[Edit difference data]
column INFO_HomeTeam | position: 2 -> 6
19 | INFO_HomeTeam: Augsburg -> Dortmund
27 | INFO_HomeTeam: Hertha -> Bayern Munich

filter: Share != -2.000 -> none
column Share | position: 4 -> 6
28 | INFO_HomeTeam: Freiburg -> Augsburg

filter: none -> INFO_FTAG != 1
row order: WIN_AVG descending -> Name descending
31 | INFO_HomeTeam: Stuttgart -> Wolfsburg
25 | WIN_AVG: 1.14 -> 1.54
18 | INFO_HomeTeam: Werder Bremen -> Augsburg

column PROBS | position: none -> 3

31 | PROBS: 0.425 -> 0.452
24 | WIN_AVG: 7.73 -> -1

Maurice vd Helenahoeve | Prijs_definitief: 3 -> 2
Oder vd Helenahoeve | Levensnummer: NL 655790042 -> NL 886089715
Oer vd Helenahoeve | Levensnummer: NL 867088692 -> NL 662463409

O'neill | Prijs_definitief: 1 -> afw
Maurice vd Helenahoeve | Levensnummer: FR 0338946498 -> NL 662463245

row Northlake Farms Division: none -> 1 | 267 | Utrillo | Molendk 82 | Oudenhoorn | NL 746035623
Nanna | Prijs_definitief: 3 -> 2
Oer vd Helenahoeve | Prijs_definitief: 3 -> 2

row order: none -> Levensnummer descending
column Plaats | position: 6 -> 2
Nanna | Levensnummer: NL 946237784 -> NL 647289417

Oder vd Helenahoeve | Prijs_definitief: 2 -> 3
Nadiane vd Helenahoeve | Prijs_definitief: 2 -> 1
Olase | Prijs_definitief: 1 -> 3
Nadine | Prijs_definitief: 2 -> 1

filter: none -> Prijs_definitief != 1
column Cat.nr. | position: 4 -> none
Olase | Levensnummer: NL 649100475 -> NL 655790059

# WORK INSTRUCTIONS
Starting at the line that contains "Nadiane vd Helenahoeve" and ending at the last line of the data, repeat each line exactly; include nothing else.

# WRITTEN RESPONSE
Nadiane vd Helenahoeve | Prijs_definitief: 2 -> 1
Olase | Prijs_definitief: 1 -> 3
Nadine | Prijs_definitief: 2 -> 1

filter: none -> Prijs_definitief != 1
column Cat.nr. | position: 4 -> none
Olase | Levensnummer: NL 649100475 -> NL 655790059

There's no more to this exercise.